What you are asked to do
Leave the pictures out. Return all other data exactly.

Dataset records
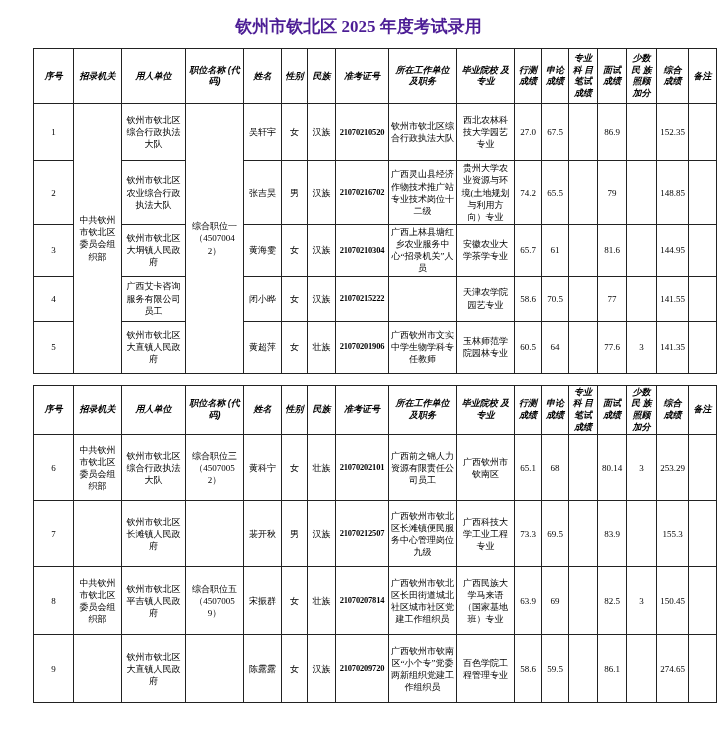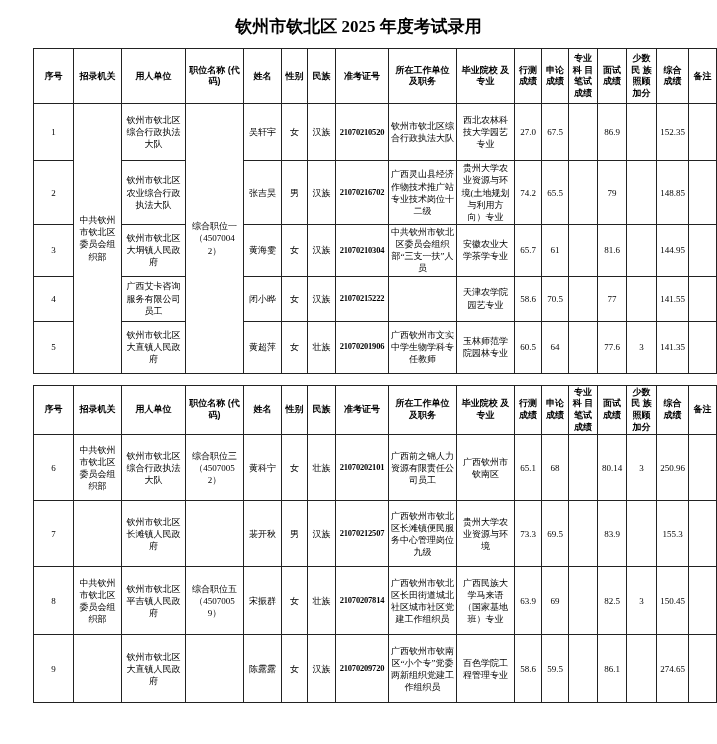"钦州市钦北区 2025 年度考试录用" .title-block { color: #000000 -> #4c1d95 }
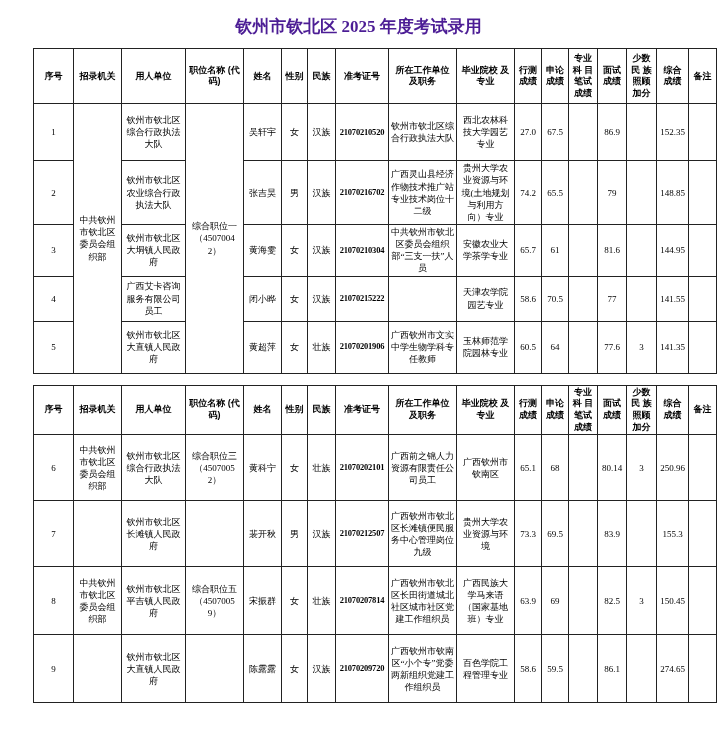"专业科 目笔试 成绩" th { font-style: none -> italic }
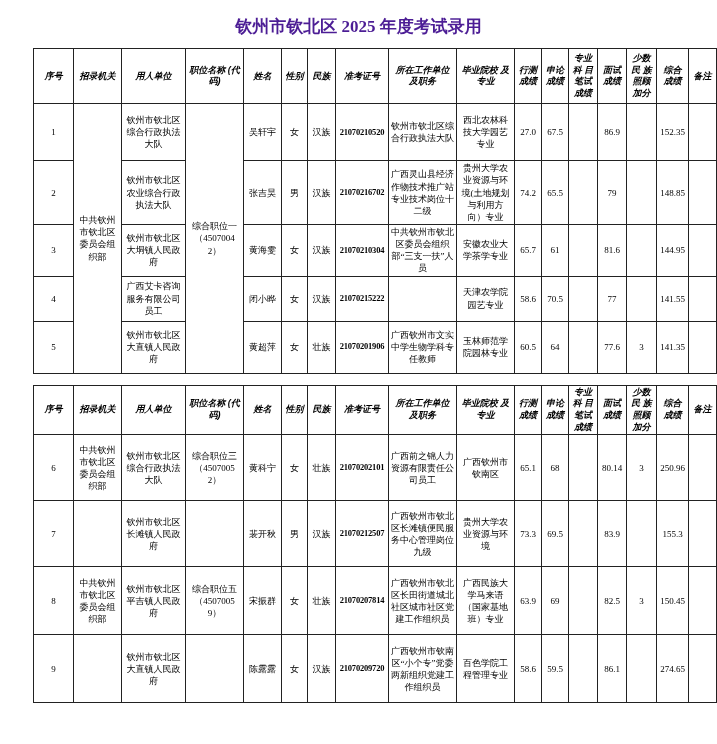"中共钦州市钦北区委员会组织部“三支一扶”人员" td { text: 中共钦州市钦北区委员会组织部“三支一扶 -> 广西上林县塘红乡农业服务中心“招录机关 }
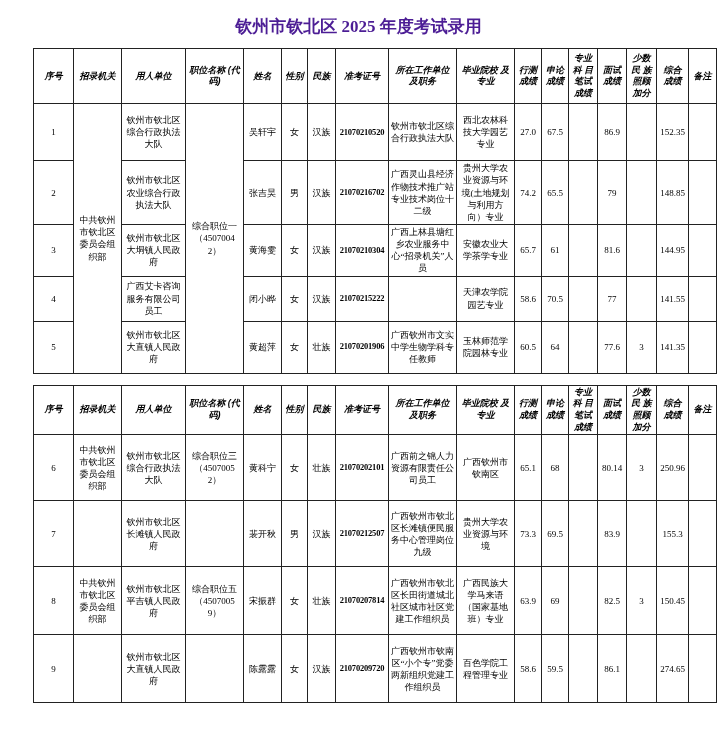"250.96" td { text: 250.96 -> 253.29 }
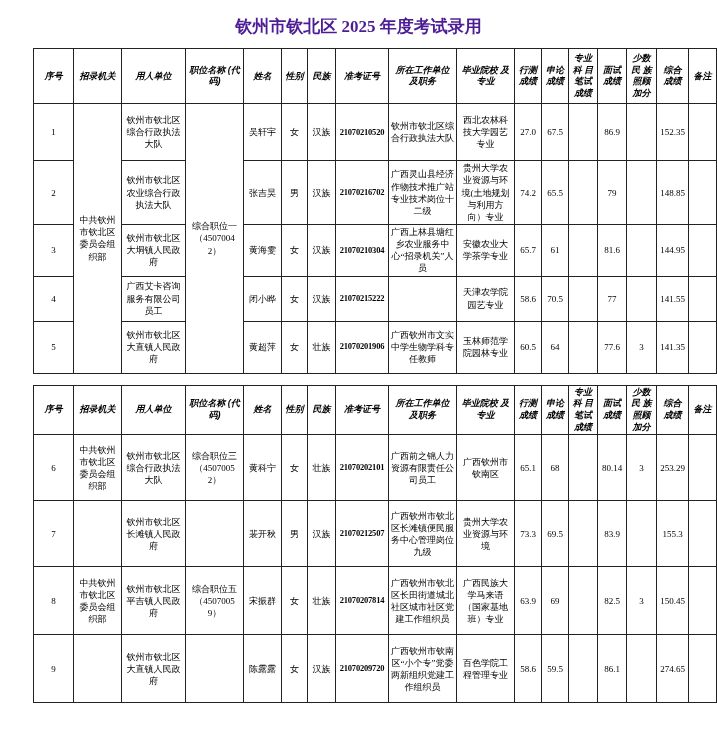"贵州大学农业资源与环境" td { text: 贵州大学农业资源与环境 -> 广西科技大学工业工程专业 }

Result of the task
"钦州市钦北区 2025 年度考试录用" .title-block { color: #000000 -> #4c1d95 }
"专业科 目笔试 成绩" th { font-style: none -> italic }
"中共钦州市钦北区委员会组织部“三支一扶”人员" td { text: 中共钦州市钦北区委员会组织部“三支一扶 -> 广西上林县塘红乡农业服务中心“招录机关 }
"250.96" td { text: 250.96 -> 253.29 }
"贵州大学农业资源与环境" td { text: 贵州大学农业资源与环境 -> 广西科技大学工业工程专业 }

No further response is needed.